EXERCISE AIM: Using the line that contains "- nechat-serve" as the first line and the last line of the data as the final one, give every line in that range again exactly.

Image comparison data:
________________________

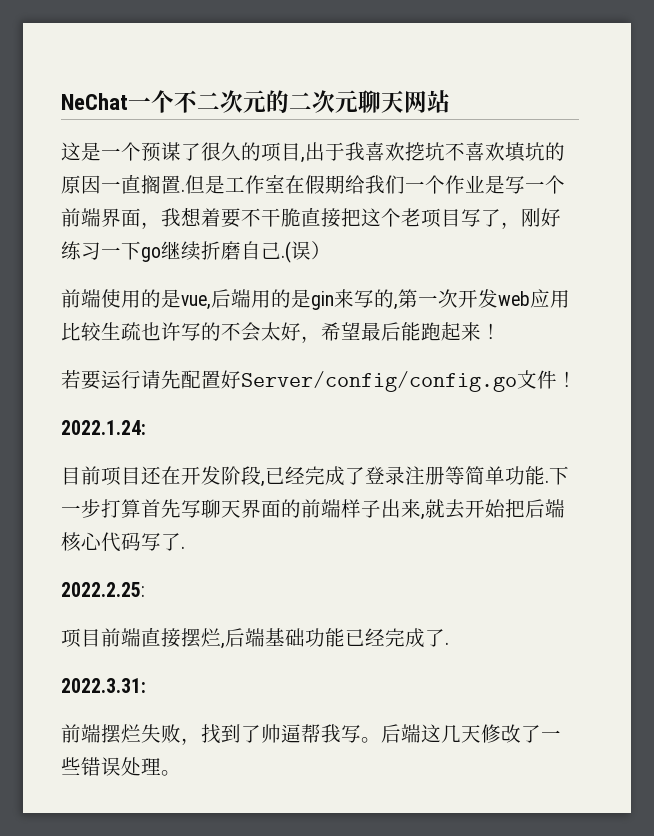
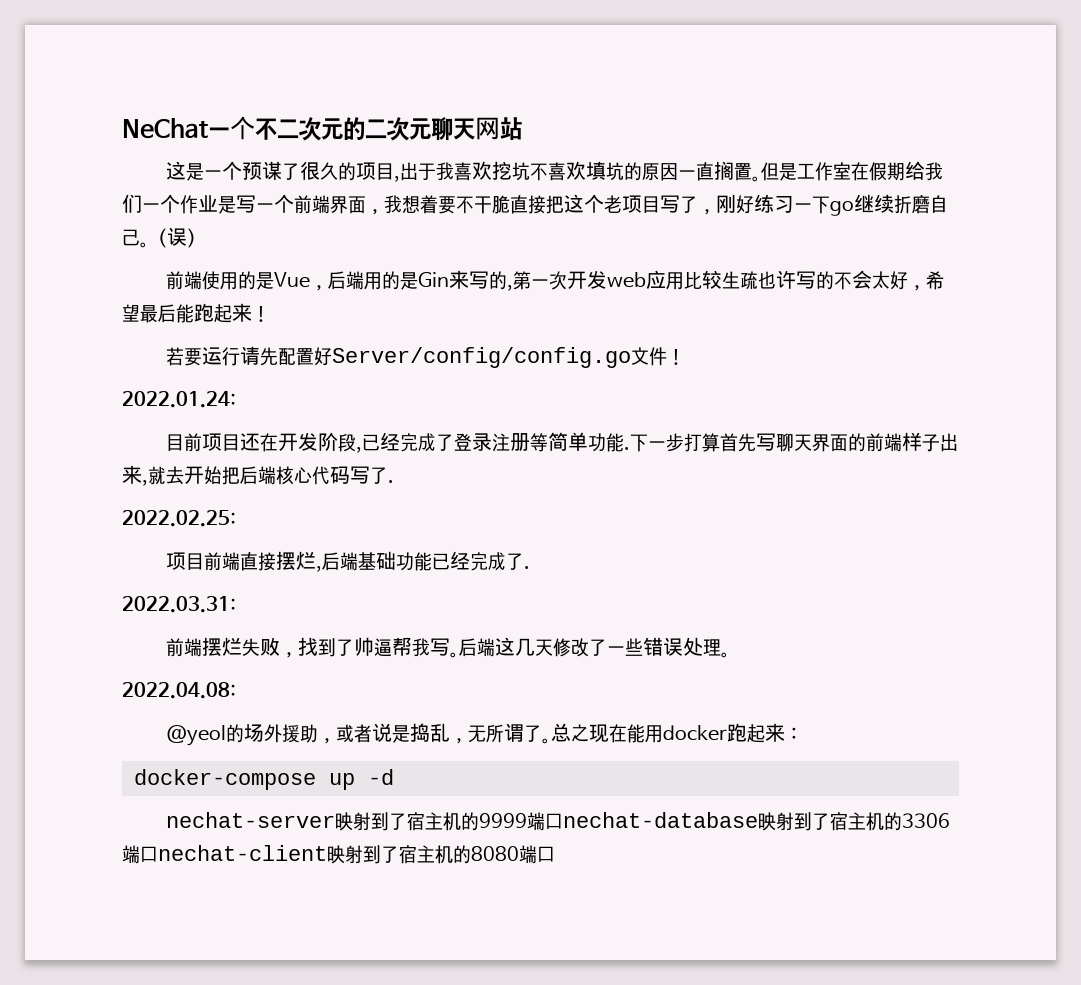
- 这是一个预谋了很久的项目,出于我喜欢挖坑不喜欢填坑的原因一直搁置.
+ 这是一个预谋了很久的项目,出于我喜欢挖坑不喜欢填坑的原因一直搁置。
- 但是工作室在假期给我们一个作业是写一个前端界面，我想着要不干脆直接把这个老项目写了，刚好练习一下go继续折磨自己.(误）
+ 但是工作室在假期给我们一个作业是写一个前端界面，我想着要不干脆直接把这个老项目写了，刚好练习一下go继续折磨自己。（误）
- 前端使用的是vue,后端用的是gin来写的,第一次开发web应用比较生疏也许写的不会太好，希望最后能跑起来！
+ 前端使用的是Vue，后端用的是Gin来写的,第一次开发web应用比较生疏也许写的不会太好，希望最后能跑起来！
- 2022.1.24:
+ 2022.01.24:
- 2022.2.25:
+ 2022.02.25:
- 2022.3.31:
+ 2022.03.31:
+ 2022.04.08:
+ @yeol的场外援助，或者说是捣乱，无所谓了。总之现在能用docker跑起来：
+ docker-compose up -d
+ nechat-server映射到了宿主机的9999端口nechat-database映射到了宿主机的3306端口nechat-client映射到了宿主机的8080端口

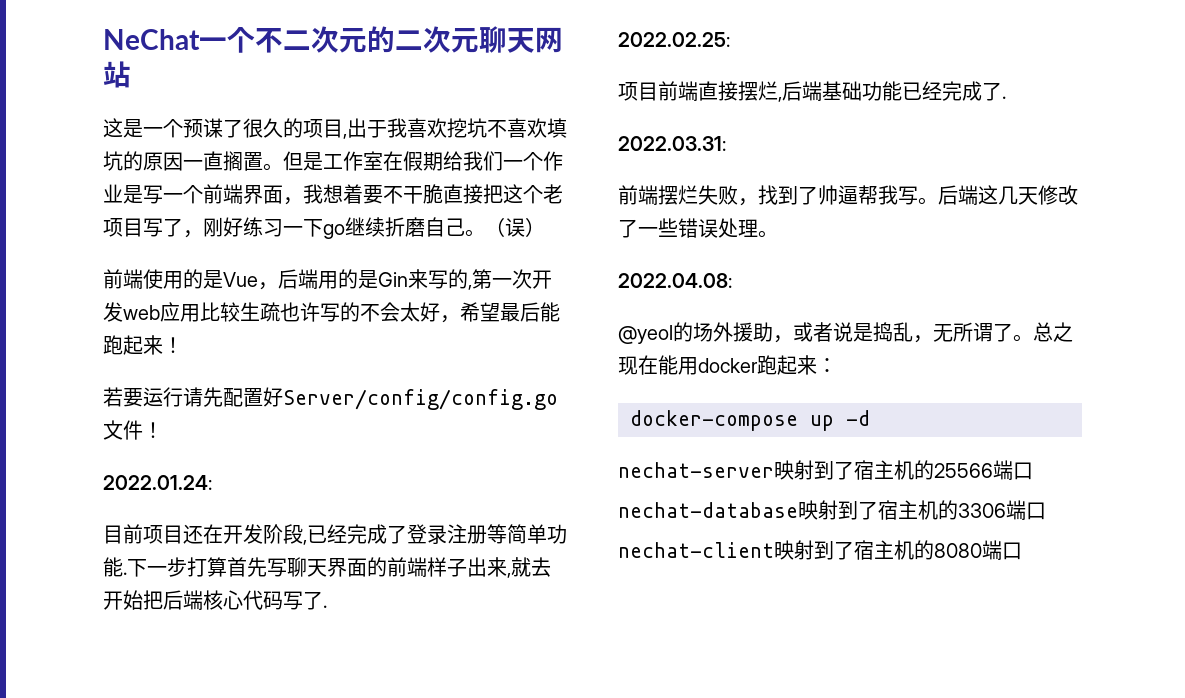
- nechat-server映射到了宿主机的9999端口nechat-database映射到了宿主机的3306端口nechat-client映射到了宿主机的8080端口
+ nechat-server映射到了宿主机的25566端口
+ nechat-database映射到了宿主机的3306端口
+ nechat-client映射到了宿主机的8080端口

________________________

TASK ANSWER:
- nechat-server映射到了宿主机的9999端口nechat-database映射到了宿主机的3306端口nechat-client映射到了宿主机的8080端口
+ nechat-server映射到了宿主机的25566端口
+ nechat-database映射到了宿主机的3306端口
+ nechat-client映射到了宿主机的8080端口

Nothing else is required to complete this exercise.